Never a lap cat, during the day he follows me everywhere, plopping on the floor and looking at me with adoring eyes (so I think):-? I would tell him -Sebastian, I love you so much. To which he seems to replay -I know, I love me too...with blinking eyes :wink.

On the other hand every night in the middle of the night he crawls on my shoulder kissing my cheeks and hugging my face with his paws. He stays there for a while and then off he goes.
How I long for those late night moments...at times they fill some empty hole in my soul, at other times he has been a warm blanket over a broken heart, a soothing balm after a rough day, or it's just the welcoming simplicity of a pet's love...

Not an expert in cat behavior by any means, sometimes I wonder if something we did caused him to be a daytime aloof lover?

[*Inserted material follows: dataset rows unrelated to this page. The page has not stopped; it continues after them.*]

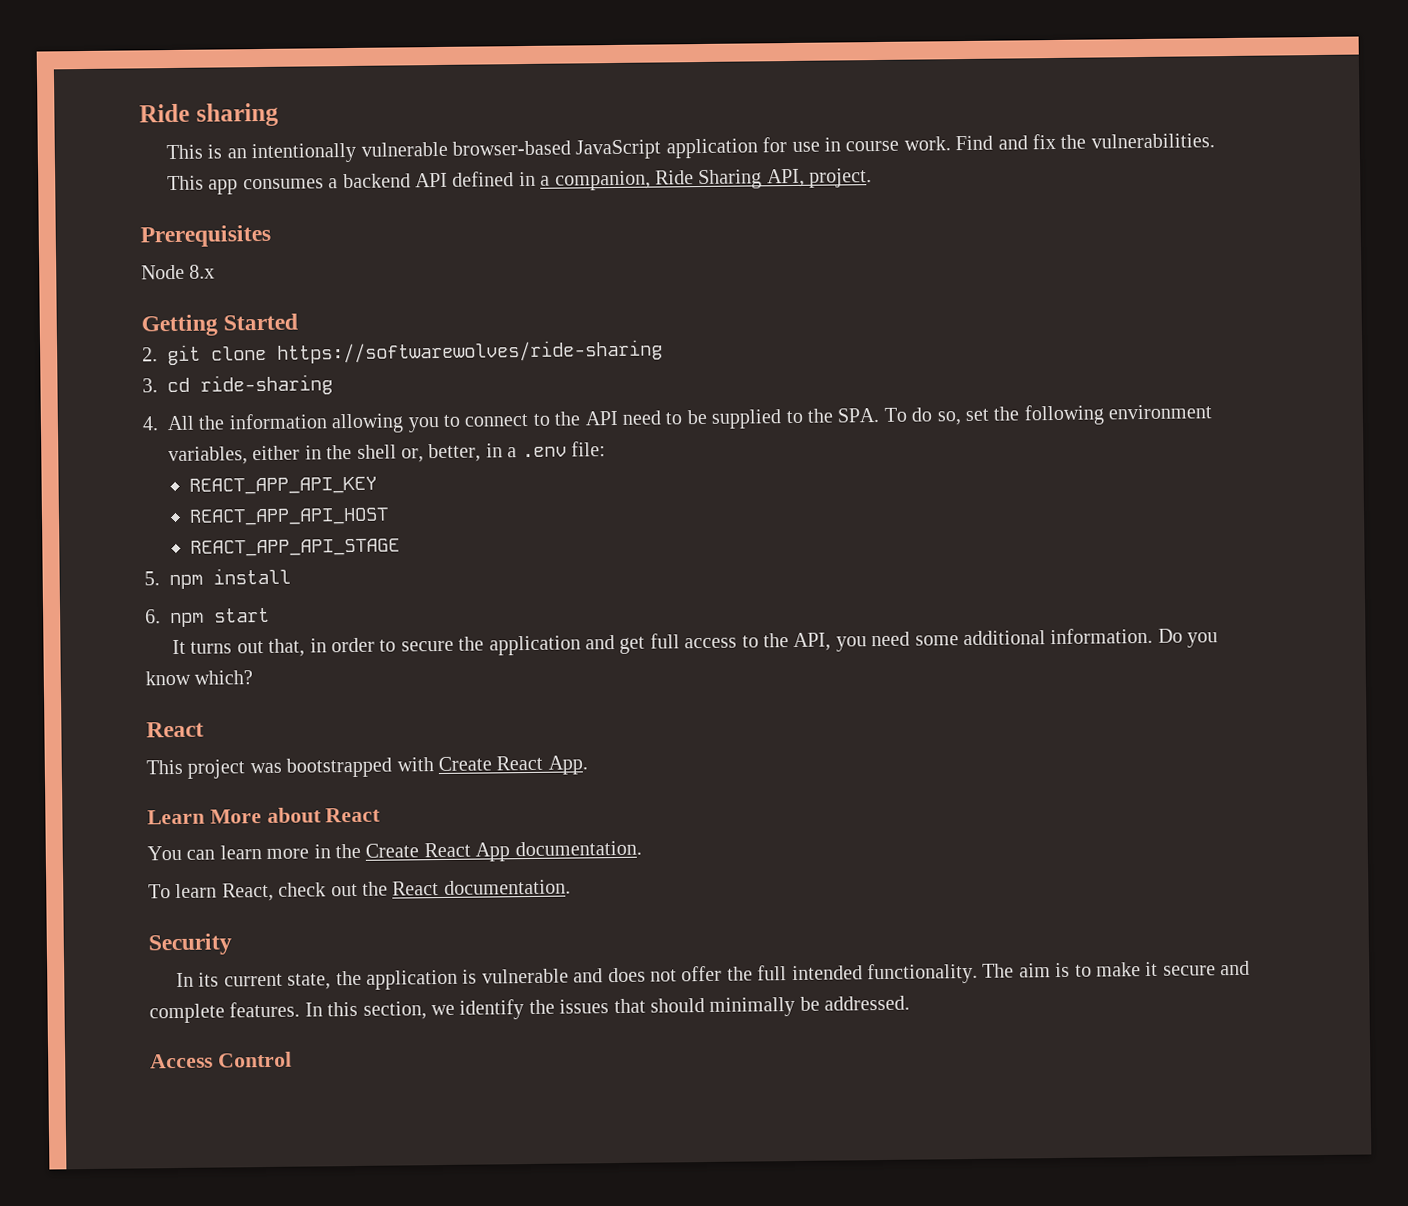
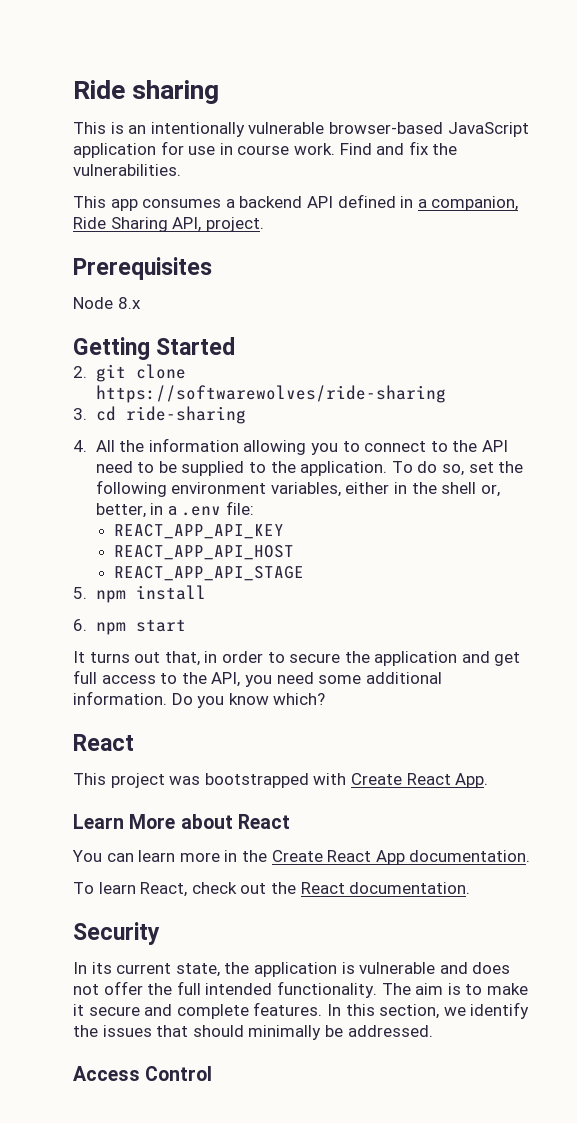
[837,407,880,423] SPA. -> [300,461,388,476] application.

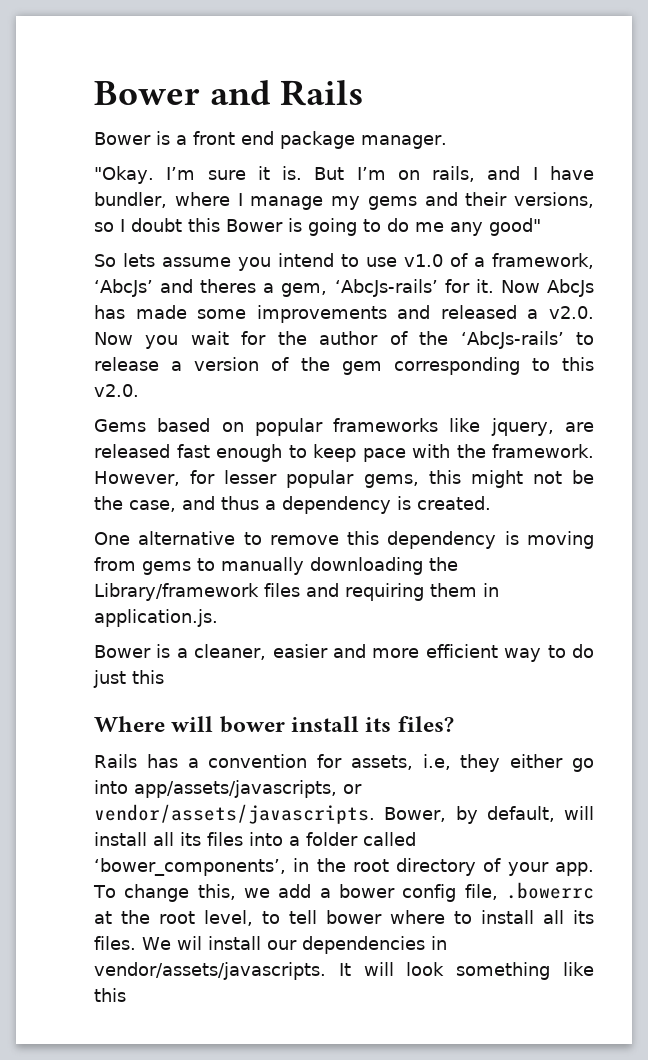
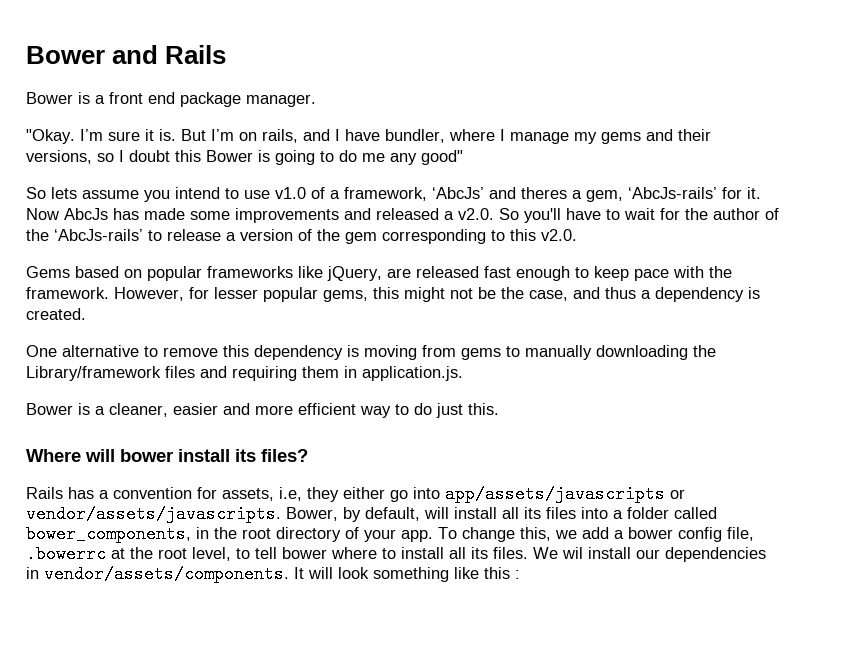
[94,332,179,349] Now you -> [499,208,620,223] So you'll have to
[490,418,554,436] jquery, -> [327,266,382,281] jQuery,
[132,670,164,684] this -> [468,403,499,415] this.
[134,780,337,798] app/assets/javascripts, -> [445,485,665,503] app/assets/javascripts
[94,858,286,876] ‘bower_components’, -> [26,525,191,543] bower_components,
[94,962,326,980] vendor/assets/javascripts. -> [44,565,289,583] vendor/assets/components.
(126, 995) none -> [515,570,520,579] :

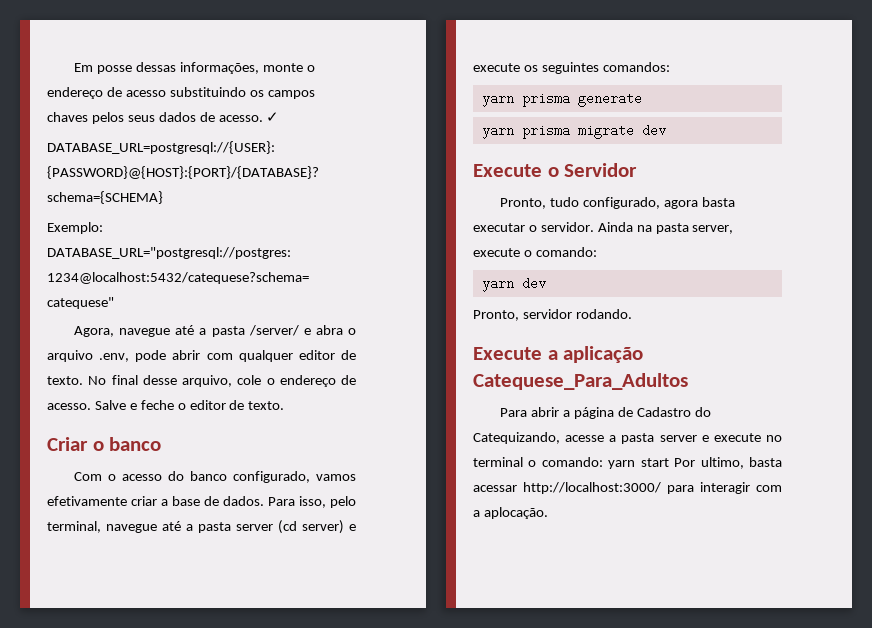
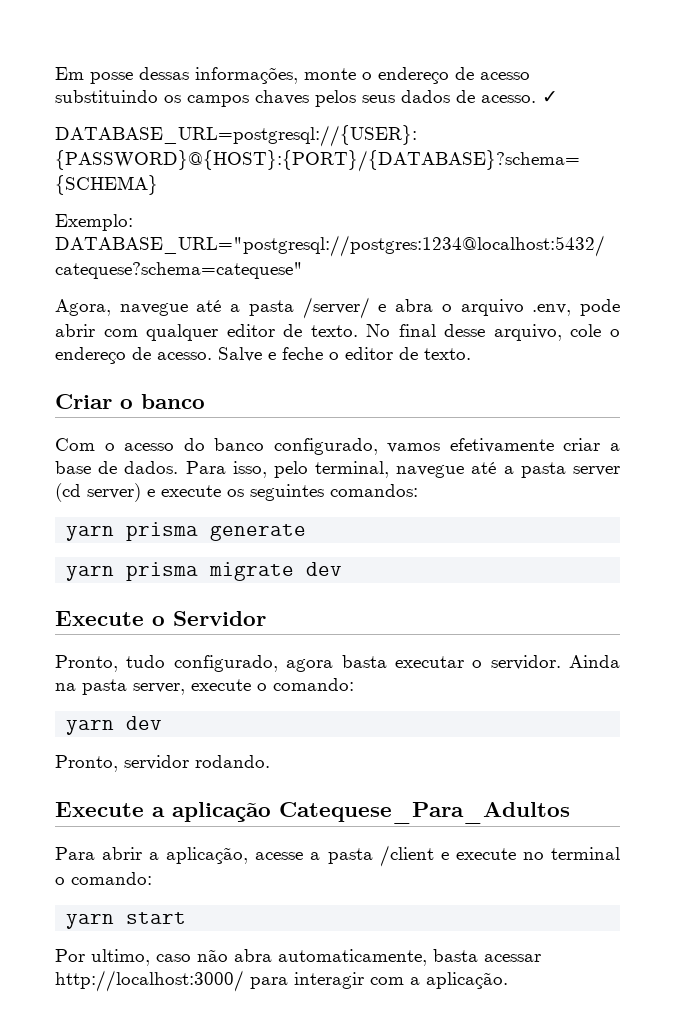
[573,407,711,419] [473,432,560,444] página de Cadastro do Catequizando, -> [166,847,249,864] aplicação,
[659,435,697,442] server -> [379,845,434,867] /client
(603, 462) none -> (152, 878) //
(669, 462) none -> (187, 918) //
(744, 463) none -> [156,949,427,966] caso não abra automaticamente,
[483,507,548,519] aplocação. -> [426,972,508,989] aplicação.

Whatever the reason, I have learned to accept Sebastian's affections in the way he gives them, happy to gaze into his blinking eyes during the day and waiting for those wee hours of the morning when he comes and cuddles as if saying -I love you too mother, I love you too...


----------



## bobbiemama (Apr 8, 2013)

CgC, you write beautifully, thanks! I understand, Bobbie is a bit stand-offish, but she seeks me out at least once a day with kisses and snuffles and then goes back to the secret hidden dimension cats go to for some space.. She sleeps back-to-back with me, though, lots of purrs at night, and sleeps nowhere but with me. Bed hog, too. I think this is just an aspect of cats' personalities. They love us, but they have very healthy self-esteem, as well, and do as they like, confident in their choices. No possessiveness, they know who to trust, and that you'll always be there, no matter who else is around. I want to be a cat when I come around again!


----------



## GgC (Apr 2, 2013)

Thank you. 
I see you speak cat very well, a language I am starting to learn and understand a little.
Glad to know Bobbie and Sebastian share that healthy stand-offish self esteem yet still come along to dispense love for us.

Best Regards to you and Bobbie.


----------



## Jakiepoo (Jan 5, 2013)

Sounds like he's showing a lot of daytime love too! Just not the way we see dogs do it, just the fact that he follows you around during the day means he likes you. We've had cats we'd be lucky to see once or twice a day, and they were indoor only cats! And then nice little slow blink? That means I love you in cat language!

My boy is the same, he likes to follow us around (while pretending that's NOT actually what he's doing, even though it is.) He then likes to snuggle to the max during the nights.


----------



## GgC (Apr 2, 2013)

So sweet...we do love our cats don't we? 
Bobbiemama below, pointed to their healthy self-esteem which my husband translated into *selfishteem* -even though he loves them too. 
After work, I can't wait to go home and hug them just to decompress.

Great having you around to share cat love...Gg


----------



## marie5890 (May 18, 2011)

GgC said:


> Two years ago I adopted Sebastian when he was barely 3 lbs. He was supposed to be a present for my husband on Father's Day even though my son very cleverly told me not to lie to myself -the kitten was for me...
> 
> It was love at first sight between us however, at times I wonder if this is a one way love story!
> Sebastian personality didn't change much as he grew up and with the exception of the general kitten behavior, he has been pretty much the same all along, gorgeous, steady, strong and full of himself!
> ...



Animals teach us what means to love, to really love, unconditionally, the way that we as humans fail miserably at.

Learn from him. Give it back to him, and all you meet.
That is his gift to you, the gift the Creator would really have us understand and accept.

Pure, unconditional, and unaduterated love.

We humans SUCK at it. Our Pets get it, in it's more pure form.

Give him petpets from all of us..


----------